Back to Publications

Composable AI Pipelines: Write Intent, Not Infrastructure

    Tech Note
  • Artificial Intelligence

Introduction

AI product features routinely embed scheduling, model selection, and retry logic directly into business code. This couples what a workflow does to how it runs, creating fragility as runtime capabilities evolve.

Composable Pipelines separates those concerns by design. Developers express intent in a SwiftUI-inspired Swift DSL — property wrappers, result builders, composable value types — making the authoring model immediately familiar to any Swift developer. Our proprietary runtime handles dependency analysis, parallel batching, model ranking, and re-execution mechanics. The developer-facing surface stays stable while the execution layer improves.

This note describes that boundary: the DSL contract, the compilation and execution model, and the open questions that remain.

Motivation

Most AI feature code today is a mix of business logic and infrastructure: loops that retry, branching that routes between models, glue that parallelizes independent calls. That works at small scale, but it accumulates fast. Every new feature re-solves the same scheduling problems, and every runtime improvement requires touching product code.

Our design target is a clean separation:

  • developers write intent in a DSL,
  • the compiler and executor decide scheduling and model routing,
  • local-first execution is a first-class mode, not an afterthought.

This note demonstrates the current architecture direction.
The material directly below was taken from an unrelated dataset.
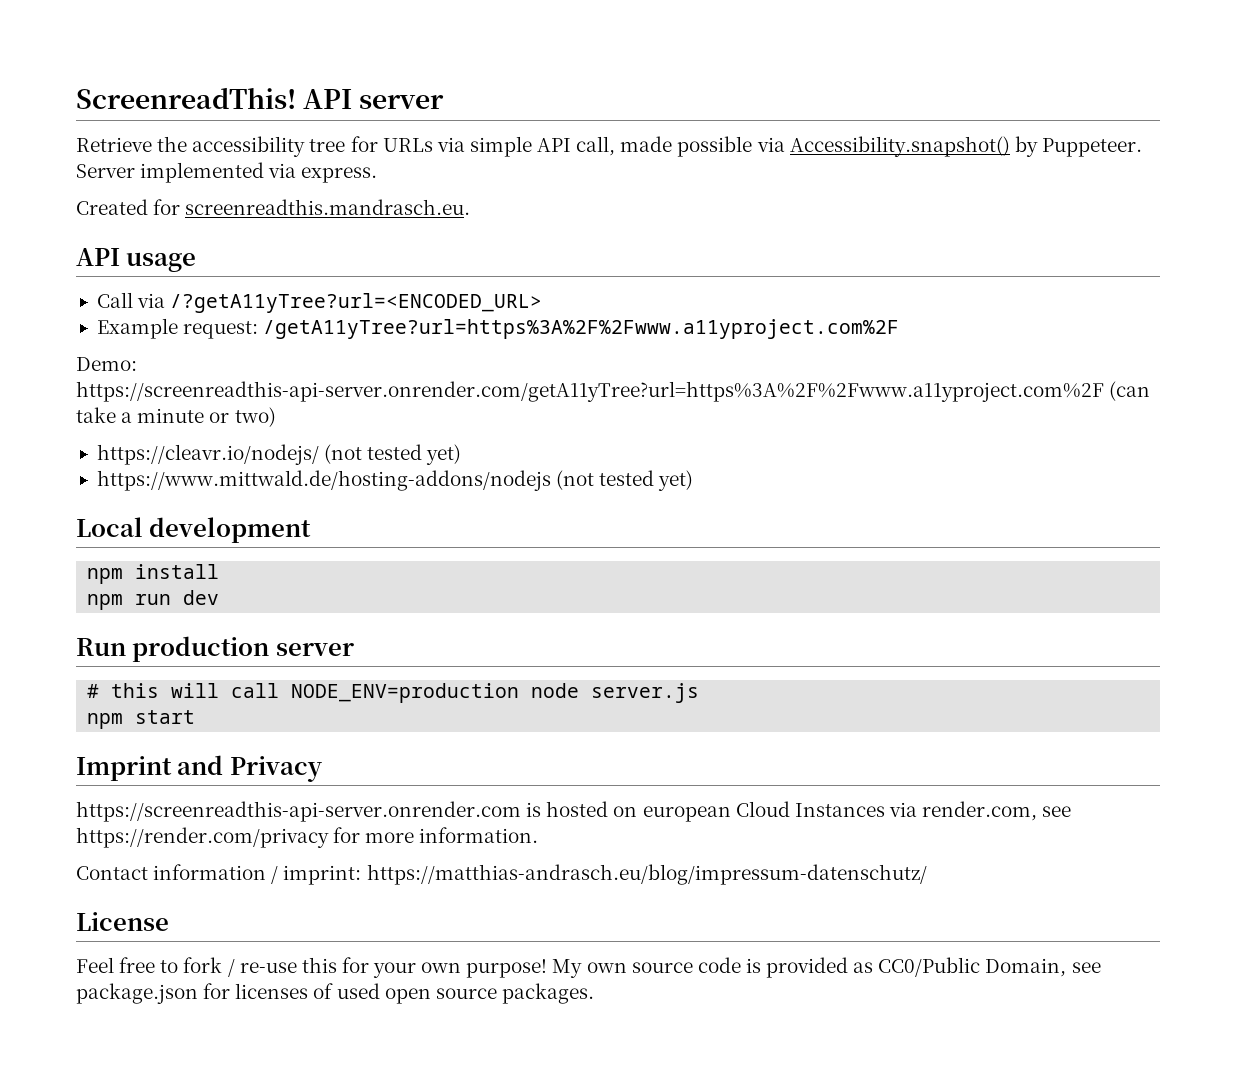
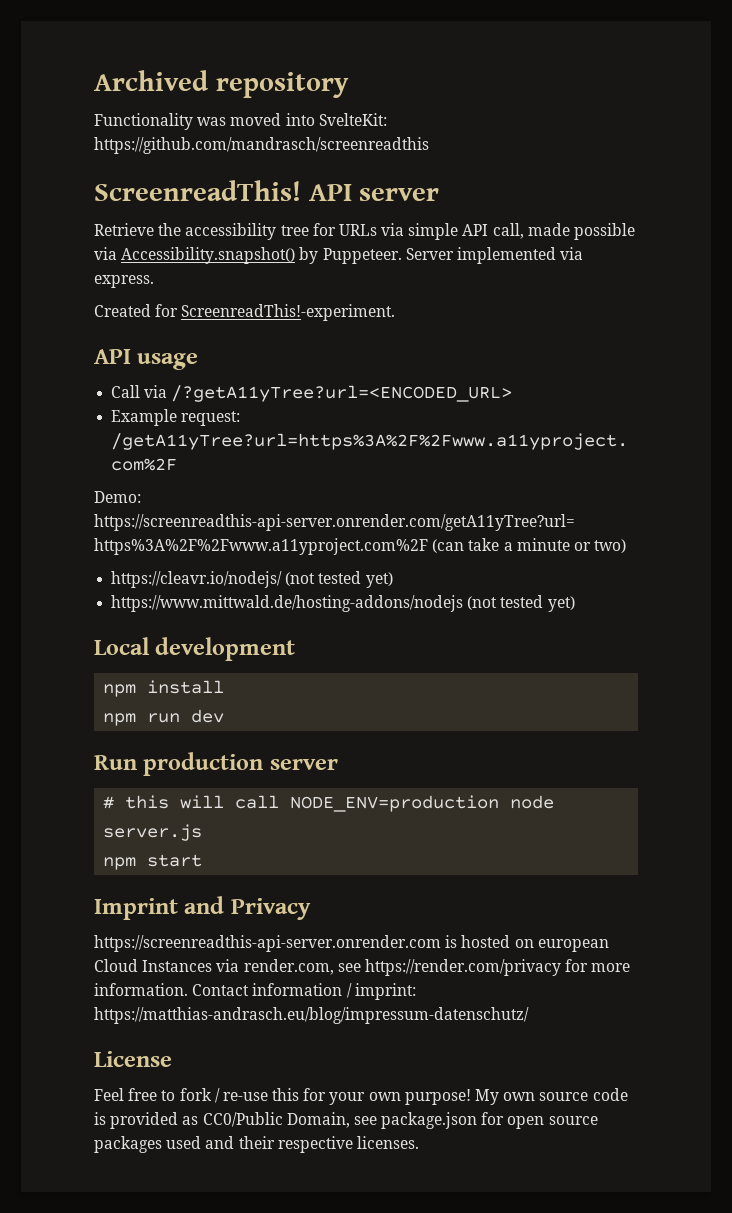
(76, 98) none -> [94,70,349,98] [94,113,387,130] [94,137,429,154] Archived repository // Functionality was moved into SvelteKit: https://github.com/mandrasch/screenreadthis //
[185,199,471,215] screenreadthis.mandrasch.eu. -> [181,304,396,321] ScreenreadThis!-experiment.
(539, 835) // -> (188, 989) none
[235,983,594,1004] licenses of used open source packages. -> [507,1116,598,1129] [94,1136,419,1153] open source packages used and their respective licenses.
Breaking changes should be expected as we iterate.

System Model

The pipeline lifecycle follows four stages:

flowchart LR DSL["DSL"] --> AST["AST"] AST --> Compiler["Compiler"] Compiler --> Executor["Executor"]

DSL

Swift-native declarative authoring via @PipelineBuilder, @State, and composable primitives: Model, Guardrail, While, Group, ClientTask. The construction is intentionally SwiftUI-inspired — property wrappers, result builders, and composable value types — so the authoring model feels immediately familiar to any Swift developer who has built a view hierarchy. Developers express intent; the DSL makes that intent inspectable by the compiler.

AST

Pipelines lower to PipelineGraph—a codable graph representation that serves as the stable transport boundary between authoring and compilation.

Compiler

PipelineCompiler transforms the AST into a PipelineExecutionGraph by performing dependency analysis, slot hazard ordering (RAW / WAR / WAW), gate and barrier edge construction, and topological grouping for safe parallel batches.

Executor

ExecutionEngine evaluates compiled graphs with deterministic walk semantics, state update commits, parallel branch batching, and graph replacement when committed state triggers re-execution.

Re-execution and Epoch Resolution

When a model step completes and writes to state, the pipeline may need to continue along a different path. The naive solution—re-run everything from the top—is correct but wasteful. The obvious alternative—assign stable identities to tasks and skip the ones already done—sounds reasonable until you try to implement it. Task identity in a dynamic graph turns out to be fragile: two executions of the same pipeline body can produce structurally similar but semantically different graphs, and there is no reliable anchor for "this task in pass two is the same task as in pass one."

The underlying tension comes from how pipelines lower to graphs. Developers read the DSL as conventional code: steps flow top to bottom, state accumulates, branches resolve. But the executor never sees the full structure at once. Because the graph re-lowers only when committed state changes, the executor receives one DAG slice per pass — a partial view of a pipeline that may branch or extend itself based on values it has not yet produced.

This asymmetry pointed us toward a different invariant: instead of tracking task identity, guarantee that the prefix of each re-lowered graph is identical to the prefix of the previous one. If that holds, the executor can skip the prefix entirely without knowing anything about individual tasks — positional order is enough.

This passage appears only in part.